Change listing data
┌──

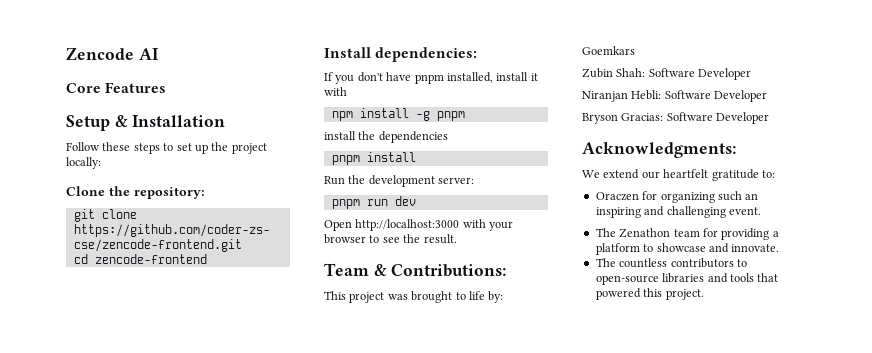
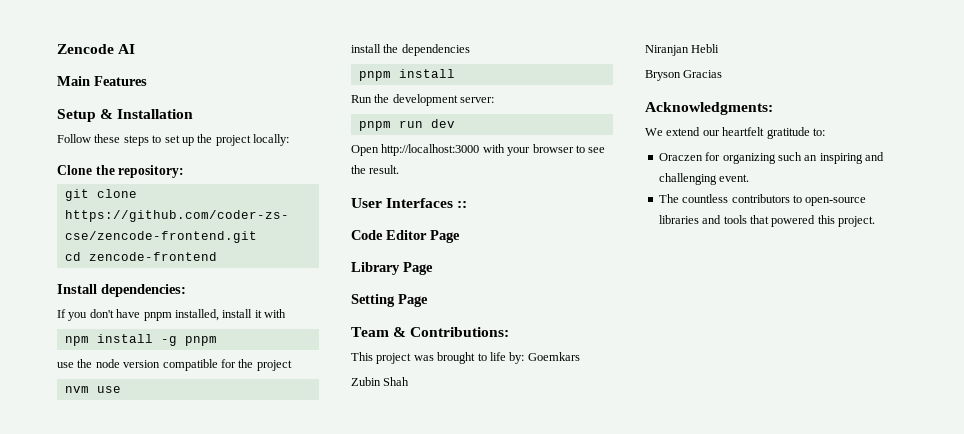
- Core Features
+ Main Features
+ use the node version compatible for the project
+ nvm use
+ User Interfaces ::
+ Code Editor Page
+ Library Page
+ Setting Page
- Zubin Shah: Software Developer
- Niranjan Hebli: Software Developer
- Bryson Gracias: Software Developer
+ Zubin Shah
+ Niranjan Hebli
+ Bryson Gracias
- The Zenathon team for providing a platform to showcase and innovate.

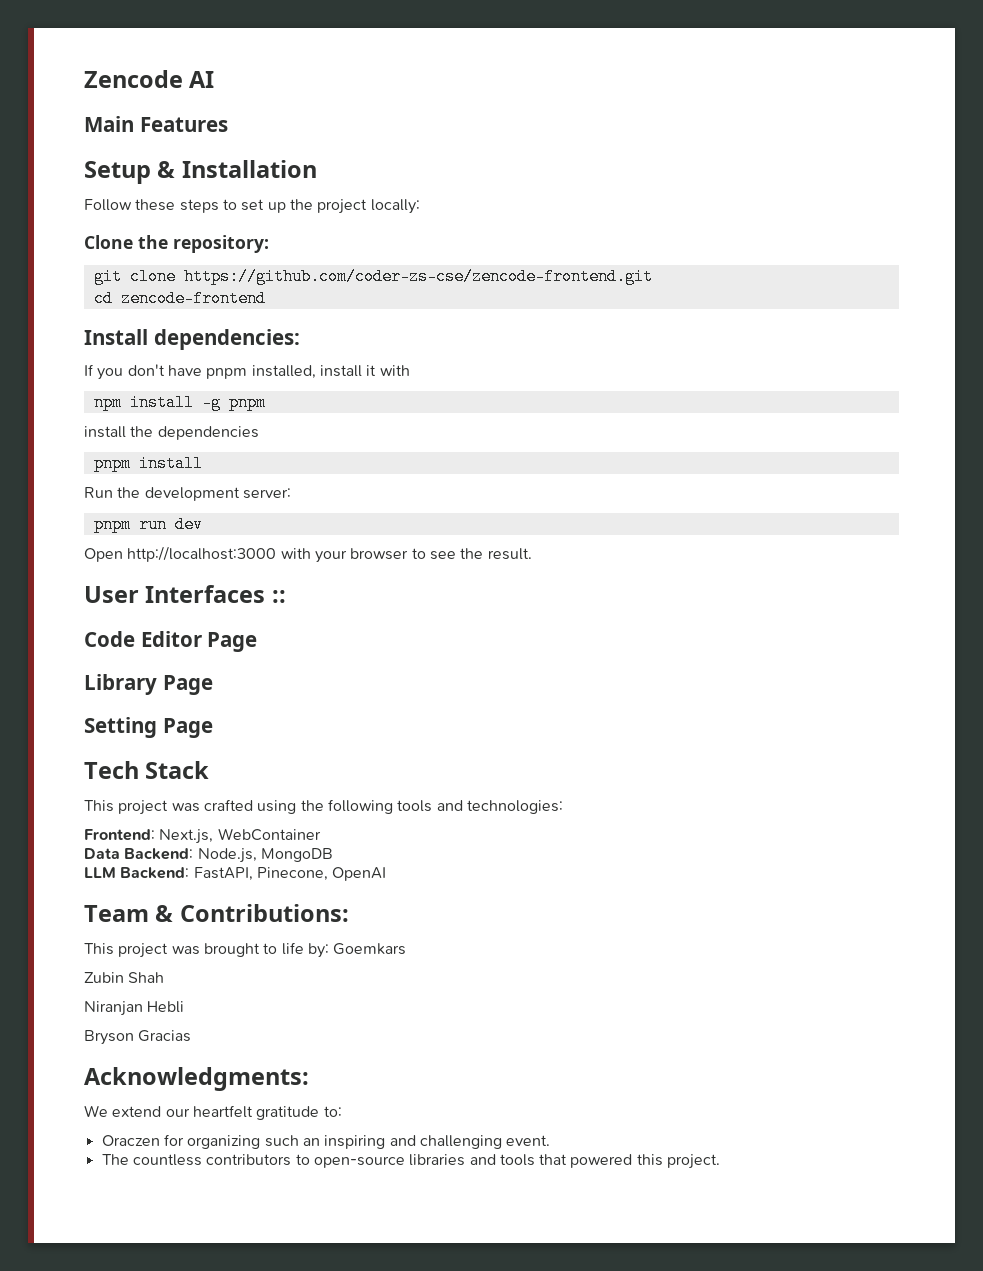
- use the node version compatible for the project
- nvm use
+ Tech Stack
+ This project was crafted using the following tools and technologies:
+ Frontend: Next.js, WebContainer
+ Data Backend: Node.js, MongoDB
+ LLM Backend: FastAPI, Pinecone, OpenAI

└──
┌──

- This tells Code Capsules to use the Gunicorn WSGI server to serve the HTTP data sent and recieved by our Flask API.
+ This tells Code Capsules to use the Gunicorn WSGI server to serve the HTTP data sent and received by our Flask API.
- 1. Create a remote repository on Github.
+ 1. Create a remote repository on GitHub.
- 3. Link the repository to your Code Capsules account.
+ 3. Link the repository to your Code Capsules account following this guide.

└──

### Exercise
Filter on the word "Capsules": copy each matching line from the entries above.

### Your response
- This tells Code Capsules to use the Gunicorn WSGI server to serve the HTTP data sent and recieved by our Flask API.
+ This tells Code Capsules to use the Gunicorn WSGI server to serve the HTTP data sent and received by our Flask API.
- 3. Link the repository to your Code Capsules account.
+ 3. Link the repository to your Code Capsules account following this guide.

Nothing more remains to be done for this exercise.